Copy all lines containing the string "none" from the records below.

MATERIAL FOR THIS EXERCISE:
- - - - -

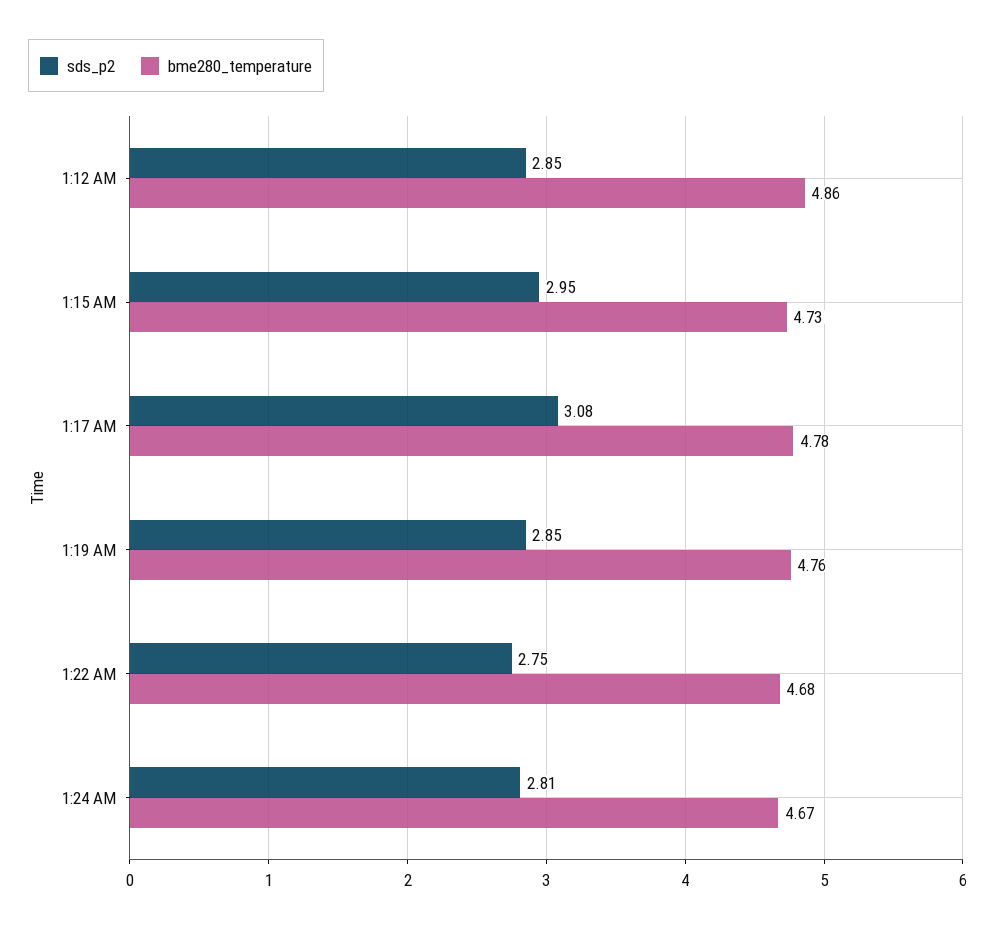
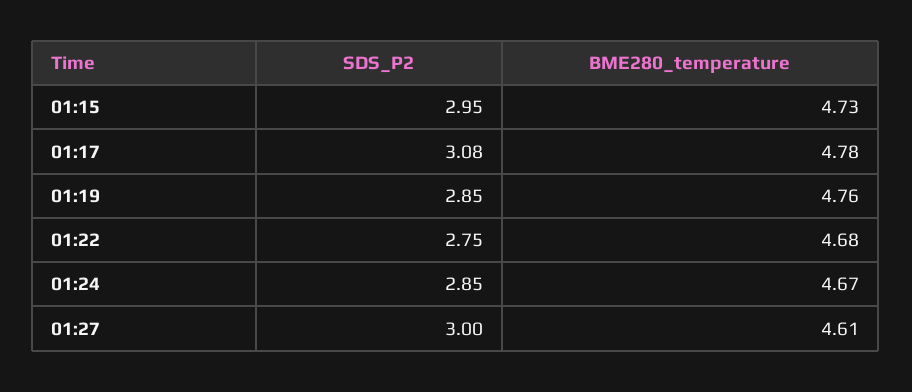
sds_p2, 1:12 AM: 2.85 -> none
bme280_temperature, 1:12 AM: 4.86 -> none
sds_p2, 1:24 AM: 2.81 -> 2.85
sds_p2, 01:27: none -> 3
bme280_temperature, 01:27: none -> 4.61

- - - - -

EXERCISE RESULT:
sds_p2, 1:12 AM: 2.85 -> none
bme280_temperature, 1:12 AM: 4.86 -> none
sds_p2, 01:27: none -> 3
bme280_temperature, 01:27: none -> 4.61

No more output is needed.